ABOUT THIS EXERCISE — Where the data below begins, start duplicating lines exactly, and finish with the line containing "- -Editor and"; add nothing else. Leave the pictures out.

Records drawn from a dataset:
⁂
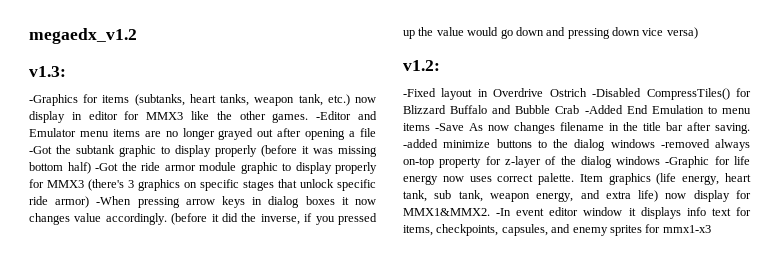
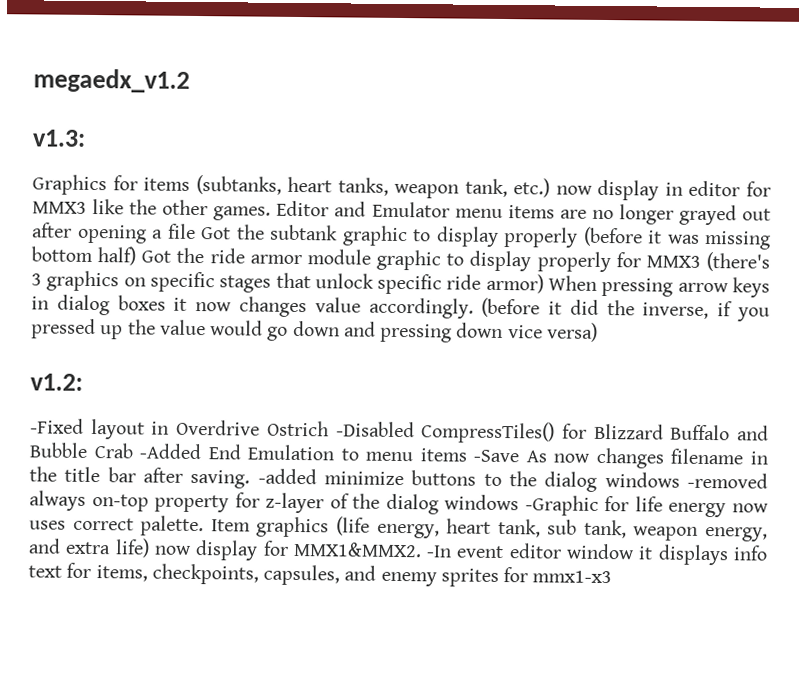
- -Graphics for items (subtanks, heart tanks, weapon tank, etc.) now display in editor for MMX3 like the other games.
+ Graphics for items (subtanks, heart tanks, weapon tank, etc.) now display in editor for MMX3 like the other games.
- -Editor and Emulator menu items are no longer grayed out after opening a file -Got the subtank graphic to display properly (before it was missing bottom half) -Got the ride armor module graphic to display properly for MMX3 (there's 3 graphics on specific stages that unlock specific ride armor) -When pressing arrow keys in dialog boxes it now changes value accordingly.
+ Editor and Emulator menu items are no longer grayed out after opening a file Got the subtank graphic to display properly (before it was missing bottom half) Got the ride armor module graphic to display properly for MMX3 (there's 3 graphics on specific stages that unlock specific ride armor) When pressing arrow keys in dialog boxes it now changes value accordingly.

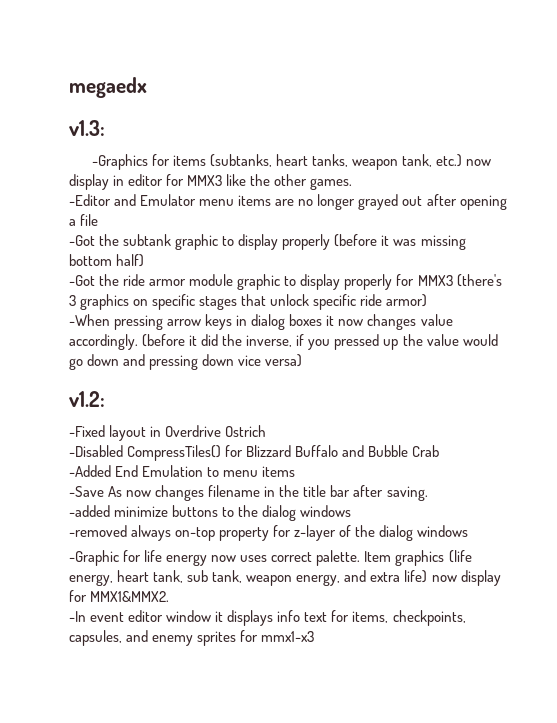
- megaedx_v1.2
+ megaedx
- Graphics for items (subtanks, heart tanks, weapon tank, etc.) now display in editor for MMX3 like the other games. Editor and Emulator menu items are no longer grayed out after opening a file Got the subtank graphic to display properly (before it was missing bottom half) Got the ride armor module graphic to display properly for MMX3 (there's 3 graphics on specific stages that unlock specific ride armor) When pressing arrow keys in dialog boxes it now changes value accordingly.
+ -Graphics for items (subtanks, heart tanks, weapon tank, etc.) now display in editor for MMX3 like the other games.
+ -Editor and Emulator menu items are no longer grayed out after opening a file
+ -Got the subtank graphic to display properly (before it was missing bottom half)
+ -Got the ride armor module graphic to display properly for MMX3 (there's 3 graphics on specific stages that unlock specific ride armor)
+ -When pressing arrow keys in dialog boxes it now changes value accordingly.
- -Fixed layout in Overdrive Ostrich -Disabled CompressTiles() for Blizzard Buffalo and Bubble Crab -Added End Emulation to menu items -Save As now changes filename in the title bar after saving. -added minimize buttons to the dialog windows -removed always on-top property for z-layer of the dialog windows -Graphic for life energy now uses correct palette.
+ -Fixed layout in Overdrive Ostrich
+ -Disabled CompressTiles() for Blizzard Buffalo and Bubble Crab
+ -Added End Emulation to menu items
+ -Save As now changes filename in the title bar after saving.
+ -added minimize buttons to the dialog windows
+ -removed always on-top property for z-layer of the dialog windows
+ -Graphic for life energy now uses correct palette.
- Item graphics (life energy, heart tank, sub tank, weapon energy, and extra life) now display for MMX1&MMX2. -In event editor window it displays info text for items, checkpoints, capsules, and enemy sprites for mmx1-x3
+ Item graphics (life energy, heart tank, sub tank, weapon energy, and extra life) now display for MMX1&MMX2.
+ -In event editor window it displays info text for items, checkpoints, capsules, and enemy sprites for mmx1-x3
⁂
ANSWER SPACE —
- -Graphics for items (subtanks, heart tanks, weapon tank, etc.) now display in editor for MMX3 like the other games.
+ Graphics for items (subtanks, heart tanks, weapon tank, etc.) now display in editor for MMX3 like the other games.
- -Editor and Emulator menu items are no longer grayed out after opening a file -Got the subtank graphic to display properly (before it was missing bottom half) -Got the ride armor module graphic to display properly for MMX3 (there's 3 graphics on specific stages that unlock specific ride armor) -When pressing arrow keys in dialog boxes it now changes value accordingly.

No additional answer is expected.